__Action item__
The answer must consist of each line below that contains the word "mode", copied in full.

Data shown Start Marker

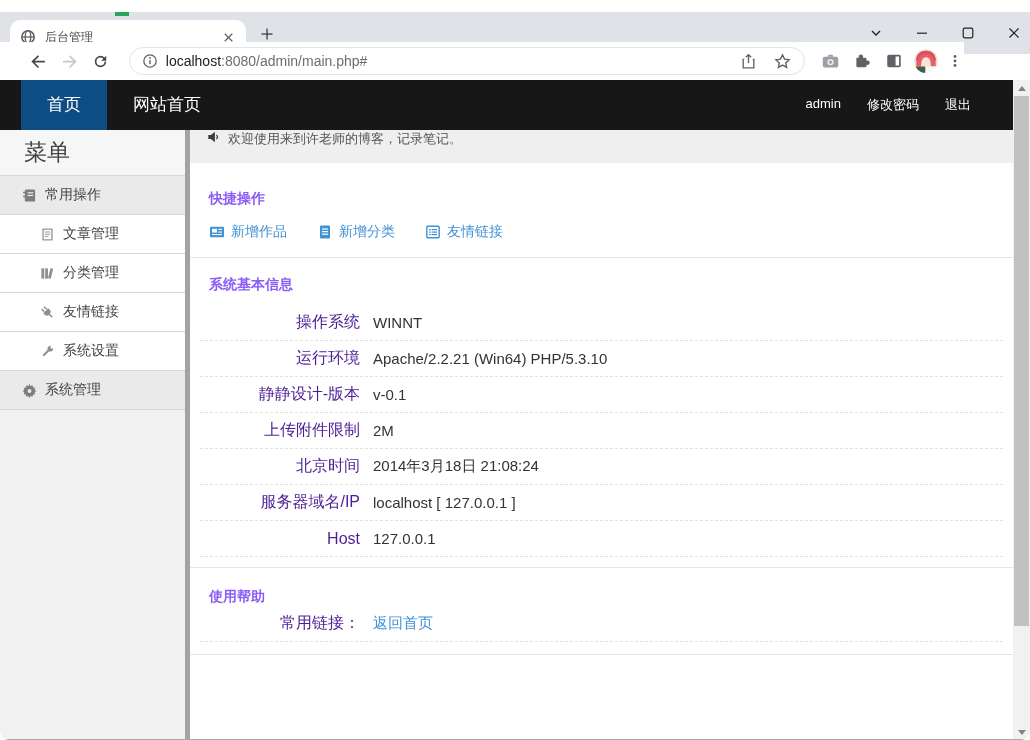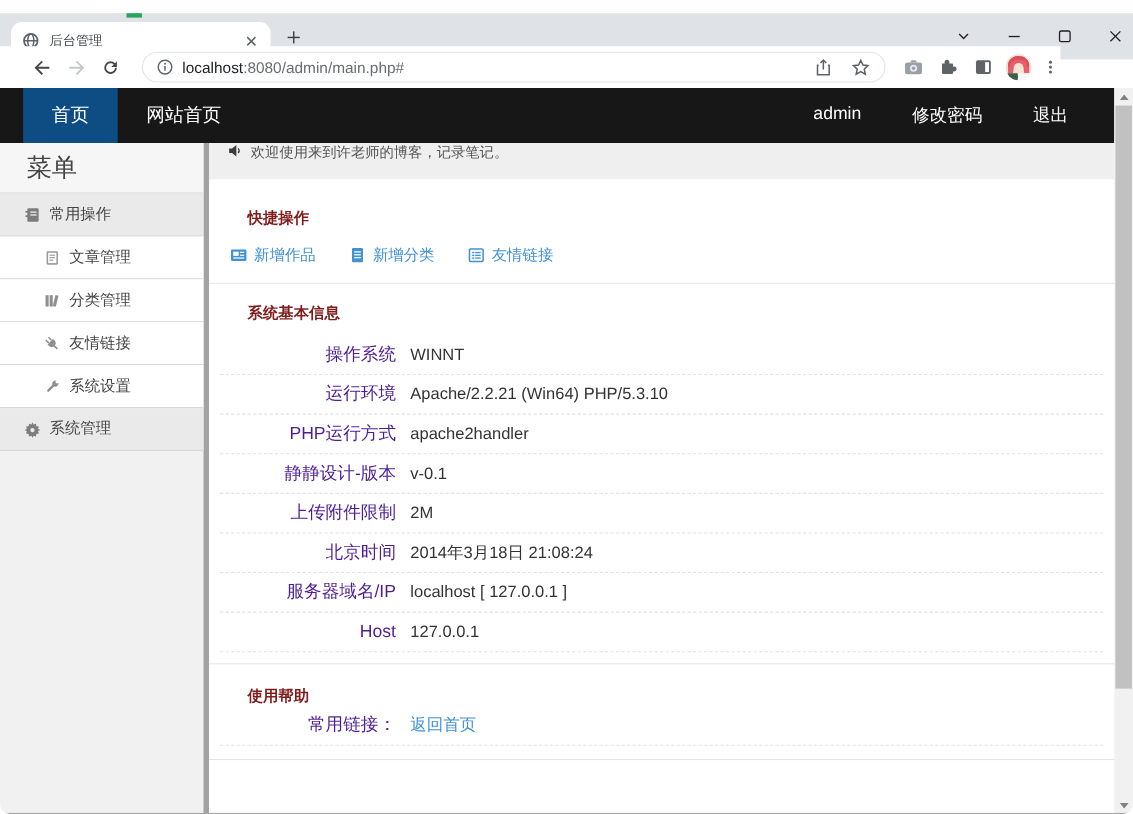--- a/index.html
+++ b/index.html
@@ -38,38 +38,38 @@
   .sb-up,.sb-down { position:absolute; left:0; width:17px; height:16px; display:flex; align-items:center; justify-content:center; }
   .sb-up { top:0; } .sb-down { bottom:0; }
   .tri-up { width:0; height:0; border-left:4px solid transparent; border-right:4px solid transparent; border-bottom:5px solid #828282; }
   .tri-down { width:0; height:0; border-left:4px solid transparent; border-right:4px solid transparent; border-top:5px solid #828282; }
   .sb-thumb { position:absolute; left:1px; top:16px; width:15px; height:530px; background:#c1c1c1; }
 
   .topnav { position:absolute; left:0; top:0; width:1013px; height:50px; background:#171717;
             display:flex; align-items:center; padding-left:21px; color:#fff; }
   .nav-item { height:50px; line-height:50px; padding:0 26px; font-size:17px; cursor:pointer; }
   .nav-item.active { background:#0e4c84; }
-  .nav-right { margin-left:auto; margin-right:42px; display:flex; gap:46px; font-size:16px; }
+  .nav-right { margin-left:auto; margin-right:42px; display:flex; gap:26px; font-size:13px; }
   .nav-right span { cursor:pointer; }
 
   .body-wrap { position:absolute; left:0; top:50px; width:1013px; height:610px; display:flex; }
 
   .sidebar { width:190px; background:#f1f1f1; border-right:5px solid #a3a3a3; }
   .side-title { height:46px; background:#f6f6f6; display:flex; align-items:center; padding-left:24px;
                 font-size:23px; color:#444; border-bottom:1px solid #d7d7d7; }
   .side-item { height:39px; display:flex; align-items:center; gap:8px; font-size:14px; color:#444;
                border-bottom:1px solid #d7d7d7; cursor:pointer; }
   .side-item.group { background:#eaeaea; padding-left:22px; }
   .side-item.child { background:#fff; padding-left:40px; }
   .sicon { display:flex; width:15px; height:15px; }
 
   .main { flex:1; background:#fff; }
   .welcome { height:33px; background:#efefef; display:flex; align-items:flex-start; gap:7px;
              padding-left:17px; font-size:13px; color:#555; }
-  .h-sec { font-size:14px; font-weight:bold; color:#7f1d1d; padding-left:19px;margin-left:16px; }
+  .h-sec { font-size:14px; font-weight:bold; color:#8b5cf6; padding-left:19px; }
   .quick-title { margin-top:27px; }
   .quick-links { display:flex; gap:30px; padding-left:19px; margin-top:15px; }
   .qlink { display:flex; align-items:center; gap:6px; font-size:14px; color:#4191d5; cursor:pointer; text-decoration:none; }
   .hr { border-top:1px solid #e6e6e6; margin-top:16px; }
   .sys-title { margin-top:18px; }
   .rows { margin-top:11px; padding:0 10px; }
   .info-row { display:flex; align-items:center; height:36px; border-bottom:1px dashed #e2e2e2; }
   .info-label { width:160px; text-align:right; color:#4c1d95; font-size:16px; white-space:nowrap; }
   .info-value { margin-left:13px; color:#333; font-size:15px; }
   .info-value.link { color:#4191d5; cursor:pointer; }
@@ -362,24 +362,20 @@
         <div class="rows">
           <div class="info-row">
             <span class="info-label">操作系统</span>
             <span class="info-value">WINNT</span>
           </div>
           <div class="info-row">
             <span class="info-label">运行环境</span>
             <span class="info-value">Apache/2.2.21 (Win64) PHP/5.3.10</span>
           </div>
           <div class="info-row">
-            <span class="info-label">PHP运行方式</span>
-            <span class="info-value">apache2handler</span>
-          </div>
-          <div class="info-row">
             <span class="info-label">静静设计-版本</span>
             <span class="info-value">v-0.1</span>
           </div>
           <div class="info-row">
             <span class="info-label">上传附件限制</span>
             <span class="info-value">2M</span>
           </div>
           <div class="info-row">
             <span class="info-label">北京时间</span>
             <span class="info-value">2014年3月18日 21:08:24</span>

Data shown End Marker
Data shown Start Marker

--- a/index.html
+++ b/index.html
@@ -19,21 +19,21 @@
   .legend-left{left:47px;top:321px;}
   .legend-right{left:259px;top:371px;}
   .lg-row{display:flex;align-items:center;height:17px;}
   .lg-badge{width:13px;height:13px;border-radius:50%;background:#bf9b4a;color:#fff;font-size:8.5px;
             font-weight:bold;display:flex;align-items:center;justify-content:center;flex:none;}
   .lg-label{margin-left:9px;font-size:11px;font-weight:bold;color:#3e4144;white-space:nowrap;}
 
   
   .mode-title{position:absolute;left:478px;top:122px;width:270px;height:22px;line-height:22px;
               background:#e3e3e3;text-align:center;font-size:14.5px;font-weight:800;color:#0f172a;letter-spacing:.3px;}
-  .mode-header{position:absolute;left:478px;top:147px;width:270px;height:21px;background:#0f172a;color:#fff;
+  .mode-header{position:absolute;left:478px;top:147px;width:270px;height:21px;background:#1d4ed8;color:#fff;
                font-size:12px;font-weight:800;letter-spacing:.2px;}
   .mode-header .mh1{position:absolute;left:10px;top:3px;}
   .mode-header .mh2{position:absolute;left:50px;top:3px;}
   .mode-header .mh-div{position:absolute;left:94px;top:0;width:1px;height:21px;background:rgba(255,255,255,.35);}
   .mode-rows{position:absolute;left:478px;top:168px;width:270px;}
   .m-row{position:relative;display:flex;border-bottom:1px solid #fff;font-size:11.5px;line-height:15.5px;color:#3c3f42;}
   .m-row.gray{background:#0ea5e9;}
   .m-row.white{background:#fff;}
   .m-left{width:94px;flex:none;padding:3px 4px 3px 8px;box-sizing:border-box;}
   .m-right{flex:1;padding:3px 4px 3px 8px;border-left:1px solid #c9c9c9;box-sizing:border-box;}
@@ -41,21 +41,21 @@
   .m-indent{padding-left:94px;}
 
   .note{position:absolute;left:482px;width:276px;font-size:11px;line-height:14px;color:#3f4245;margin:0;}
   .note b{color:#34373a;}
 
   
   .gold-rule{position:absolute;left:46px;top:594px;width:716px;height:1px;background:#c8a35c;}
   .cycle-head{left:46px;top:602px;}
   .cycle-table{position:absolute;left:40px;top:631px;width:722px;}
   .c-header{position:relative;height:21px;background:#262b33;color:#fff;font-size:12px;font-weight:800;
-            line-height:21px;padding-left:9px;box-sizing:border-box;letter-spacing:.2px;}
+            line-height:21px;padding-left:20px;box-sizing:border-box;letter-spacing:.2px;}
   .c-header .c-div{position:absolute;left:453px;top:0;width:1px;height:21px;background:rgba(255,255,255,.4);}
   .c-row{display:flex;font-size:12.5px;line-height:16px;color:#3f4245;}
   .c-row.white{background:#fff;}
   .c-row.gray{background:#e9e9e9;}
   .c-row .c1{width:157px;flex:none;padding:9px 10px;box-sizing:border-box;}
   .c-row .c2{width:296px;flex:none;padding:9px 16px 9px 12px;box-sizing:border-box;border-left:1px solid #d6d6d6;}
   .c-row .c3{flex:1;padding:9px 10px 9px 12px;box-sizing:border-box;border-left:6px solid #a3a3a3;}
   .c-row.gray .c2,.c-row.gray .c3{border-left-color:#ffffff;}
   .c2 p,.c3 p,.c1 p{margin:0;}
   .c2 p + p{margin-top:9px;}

Data shown End Marker

__Answer__
   .mode-title{position:absolute;left:478px;top:122px;width:270px;height:22px;line-height:22px;
-  .mode-header{position:absolute;left:478px;top:147px;width:270px;height:21px;background:#0f172a;color:#fff;
+  .mode-header{position:absolute;left:478px;top:147px;width:270px;height:21px;background:#1d4ed8;color:#fff;
   .mode-header .mh1{position:absolute;left:10px;top:3px;}
   .mode-header .mh2{position:absolute;left:50px;top:3px;}
   .mode-header .mh-div{position:absolute;left:94px;top:0;width:1px;height:21px;background:rgba(255,255,255,.35);}
   .mode-rows{position:absolute;left:478px;top:168px;width:270px;}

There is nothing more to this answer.